WTF. It is AN important part of the story, but *uck you for implying that people shouldn't have feelings about how their birth went as long as their baby is fine.


This is a really, really common way to try to convince women that the lowest possible bar for success is also the highest possible standard of excellence.


Standards of excellence? You think we should be giving women gold stars for their excellent child birthing sills or something?


No, I think we should stop giving doctors participation trophies for having living patients at the end of the procedure. There is no other medical procedure that a result of ”you’re not dead!” Is supposed to be good enough.


It's a very strange take to make veiled suggestions that the doctors were somehow in the wrong here. It doesn't sound like there was anything medically wrong with the birth. There's no suggestion in the OP or any follow-up that the doctors did anything other than excellent work. But your post suggests that, if the mother is unhappy with the way the birth experience turned out, it is the doctor's fault? Is there any other medical procedure where the physicians are held responsible for the feelings of the patient after a successful procedure?

Mother is healthy, baby is healthy. No complications are reported by OP, and no negligence by the medical staff. If that's not good enough for you, what would be, and how would you propose that teh doctors achieve it? Should they have let the mother stay in labor for longer than 48 hours?

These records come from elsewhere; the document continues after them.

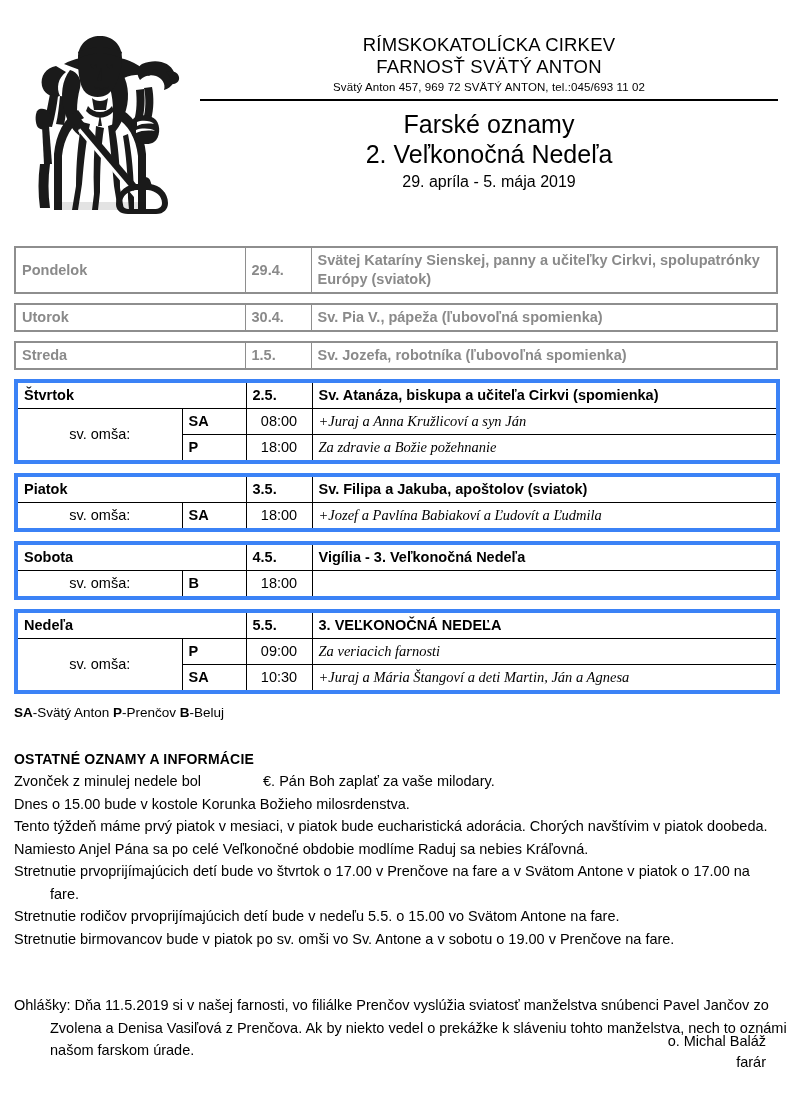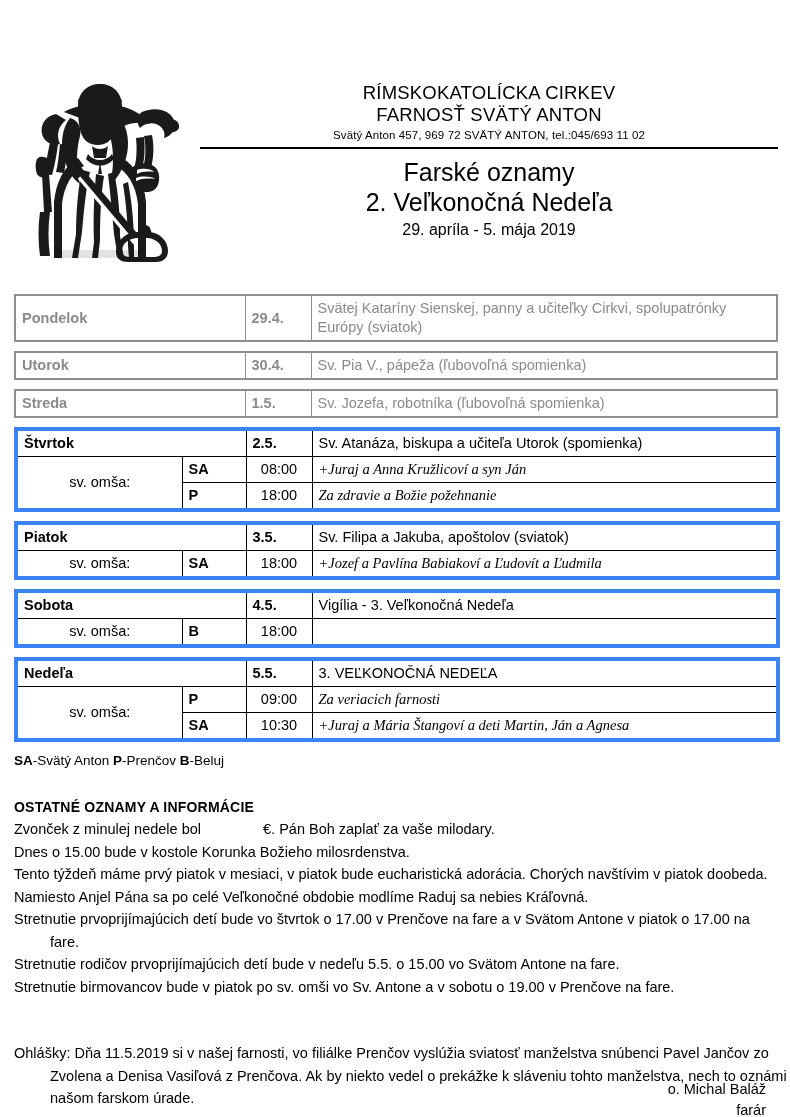"RÍMSKOKATOLÍCKA CIRKEV" .header { margin-top: 48px -> none }
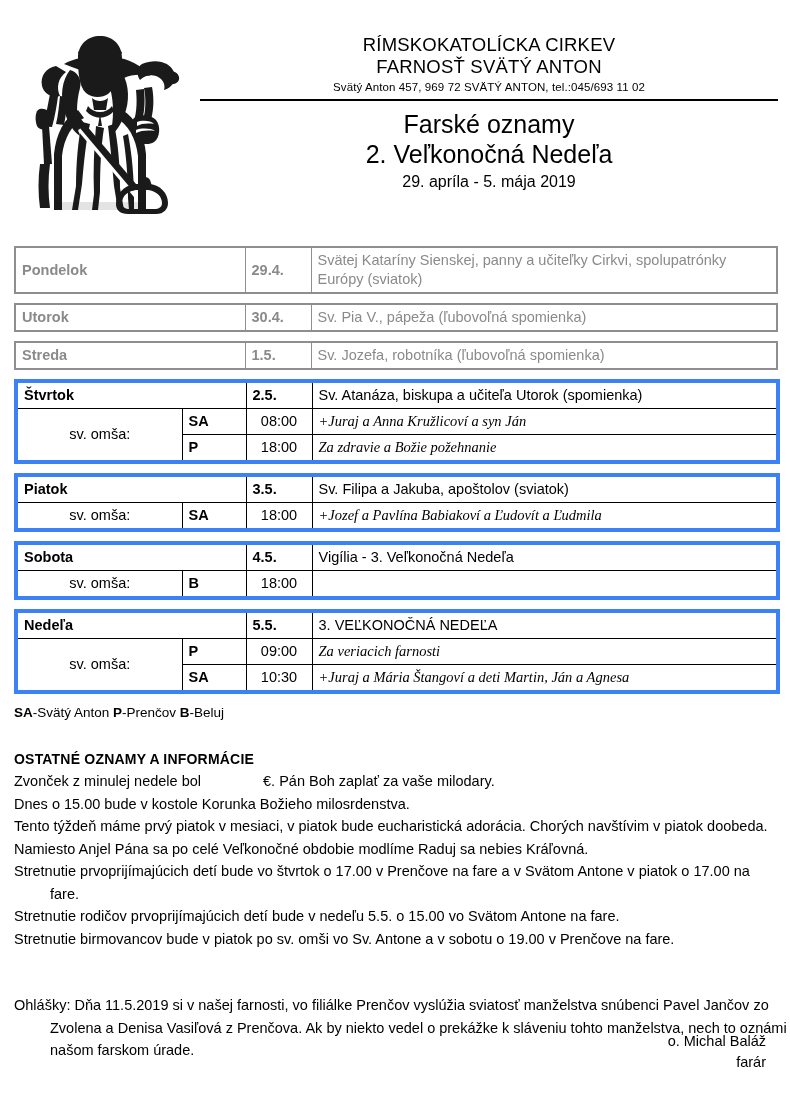"Svätej Kataríny Sienskej, panny a" .cell-feast { font-weight: normal -> bold }
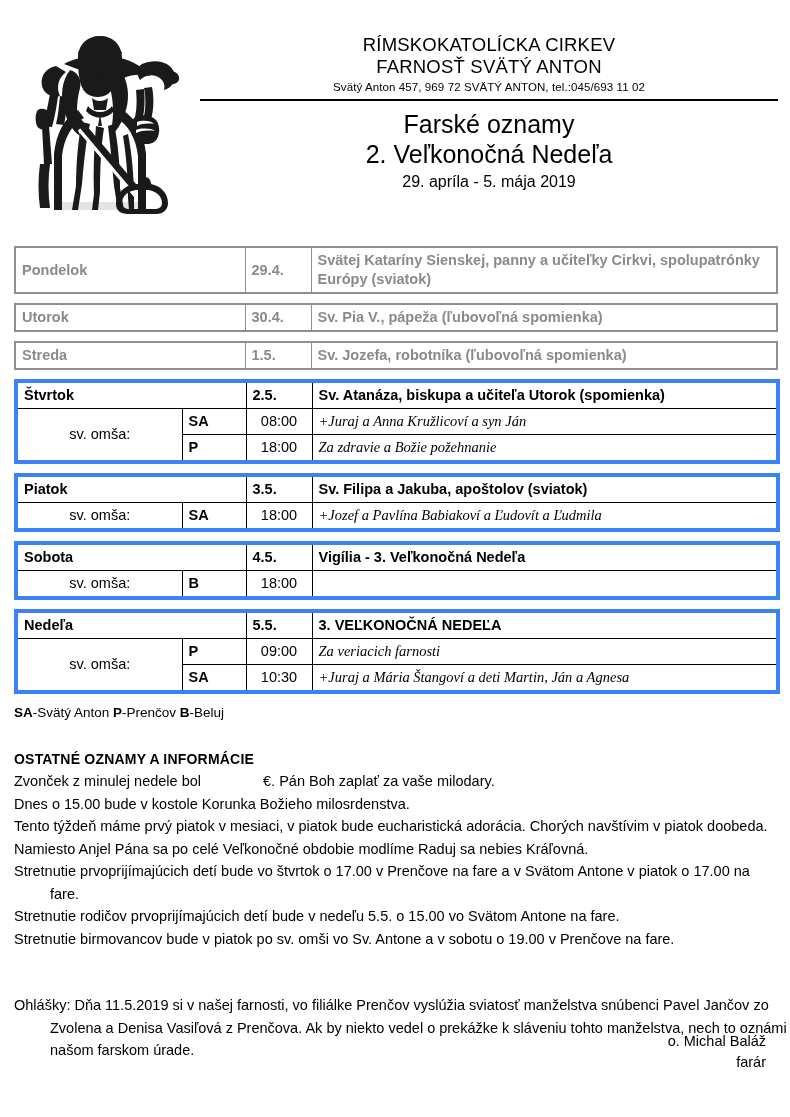"Sv. Atanáza, biskupa a učiteľa" td.cell-feast { text: Utorok -> Cirkvi }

It’s not a veiled suggestion the doctors are in the wrong, it’s an overt assertion that people are saying (here and probably in real life) that because the doctors have reached literally the minimum standard of care (patient isn’t dead) the patient has be as happy with the outcome as if she *hadn’t* had surgery that both puts her life at risk and has implications for her later fertility. Of course she doesn’t! In the same way if she had planned a c-section, gone into precipitous labor and delivered in her husbands car she doesn’t have to be as happy as if she had been in a calm safe OR just because she’s not dead. Not dead is a very low standard of medical care and we should stop insisting it is all that matters.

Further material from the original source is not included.